◆ INSTRUCTIONS TO FOLLOW
Pull every line with "Inter" from the data.

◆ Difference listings

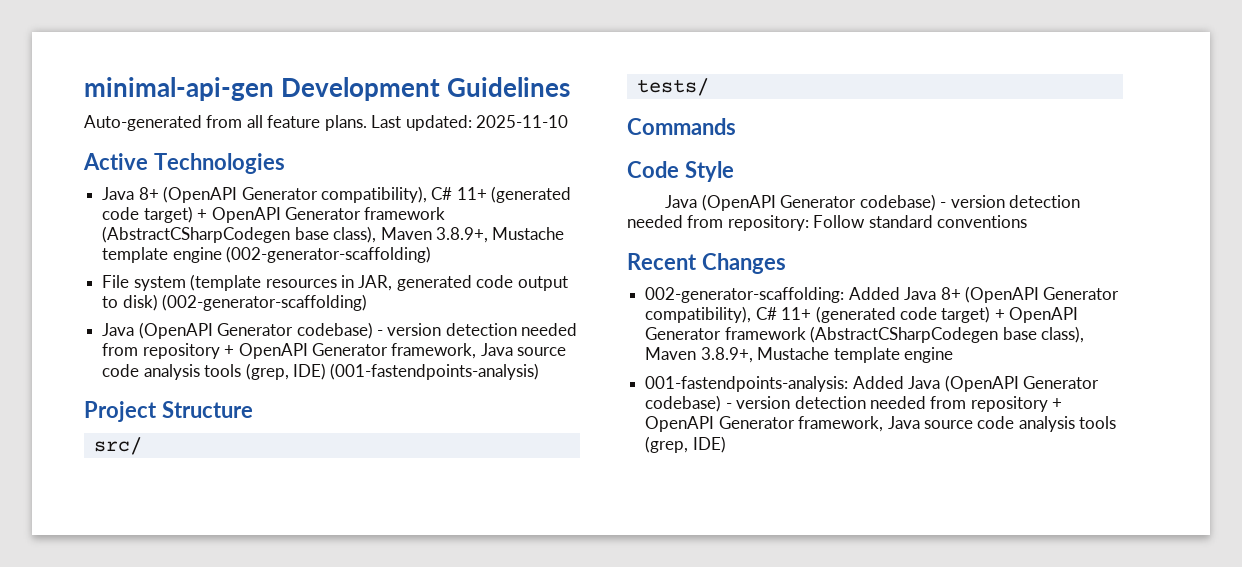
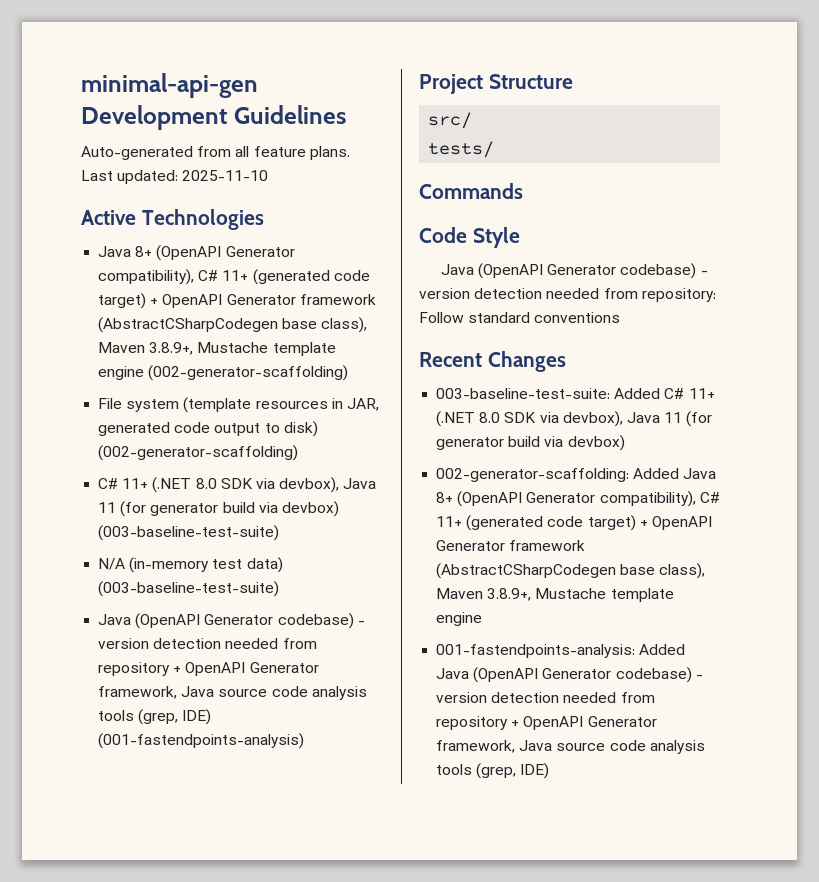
+ C# 11+ (.NET 8.0 SDK via devbox), Java 11 (for generator build via devbox) (003-baseline-test-suite)
+ N/A (in-memory test data) (003-baseline-test-suite)
+ 003-baseline-test-suite: Added C# 11+ (.NET 8.0 SDK via devbox), Java 11 (for generator build via devbox)

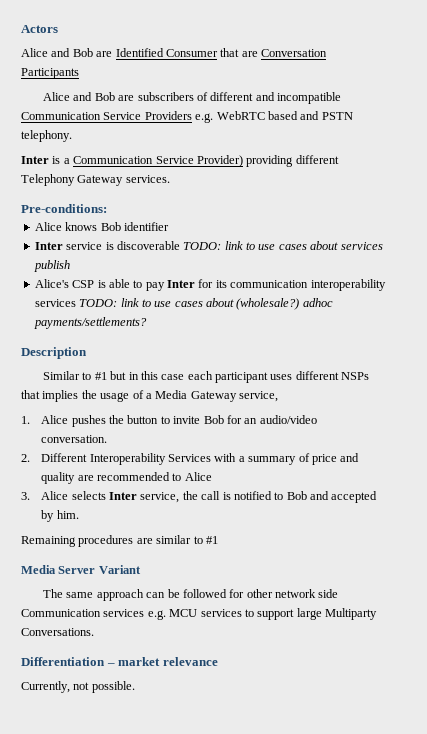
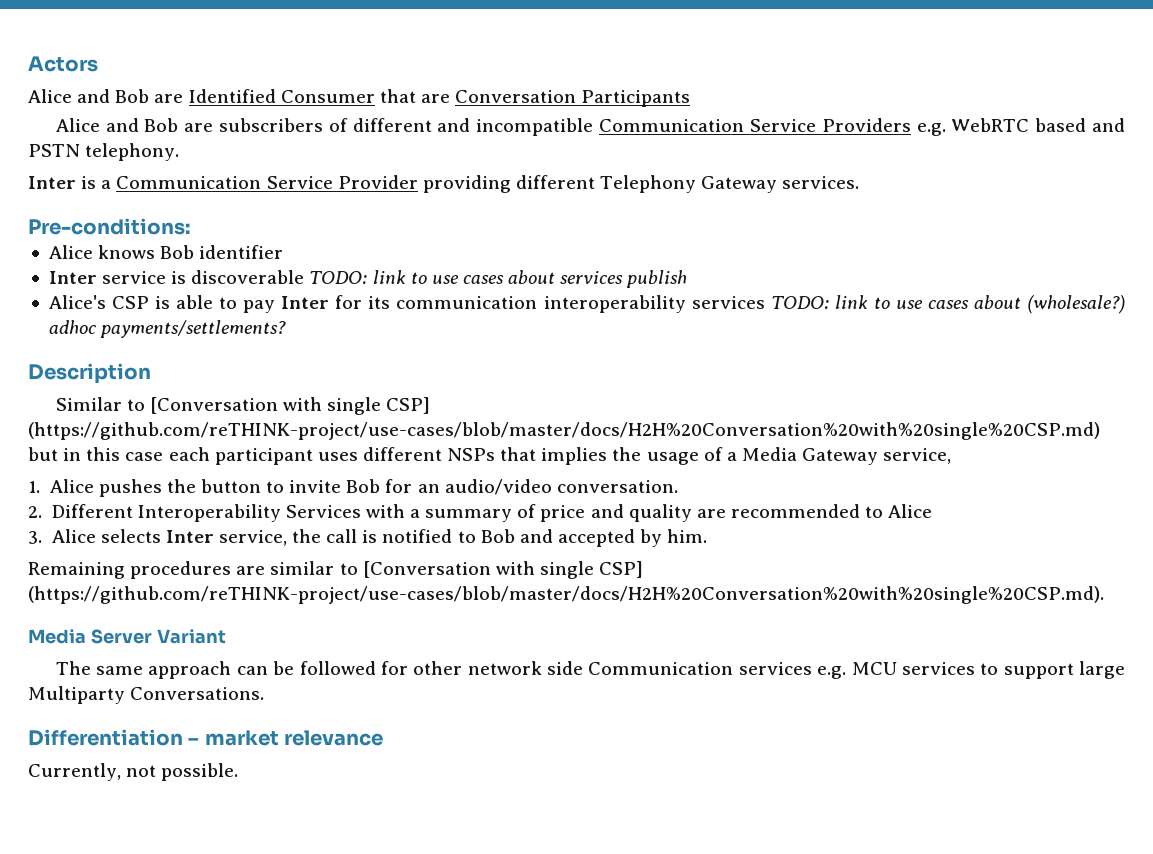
- Inter is a Communication Service Provider) providing different Telephony Gateway services.
+ Inter is a Communication Service Provider providing different Telephony Gateway services.
- Similar to #1 but in this case each participant uses different NSPs that implies the usage of a Media Gateway service,
+ Similar to [Conversation with single CSP] (https://github.com/reTHINK-project/use-cases/blob/master/docs/H2H%20Conversation%20with%20single%20CSP.md) but in this case each participant uses different NSPs that implies the usage of a Media Gateway service,
- Remaining procedures are similar to #1
+ Remaining procedures are similar to [Conversation with single CSP] (https://github.com/reTHINK-project/use-cases/blob/master/docs/H2H%20Conversation%20with%20single%20CSP.md).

◆ REPLY
- Inter is a Communication Service Provider) providing different Telephony Gateway services.
+ Inter is a Communication Service Provider providing different Telephony Gateway services.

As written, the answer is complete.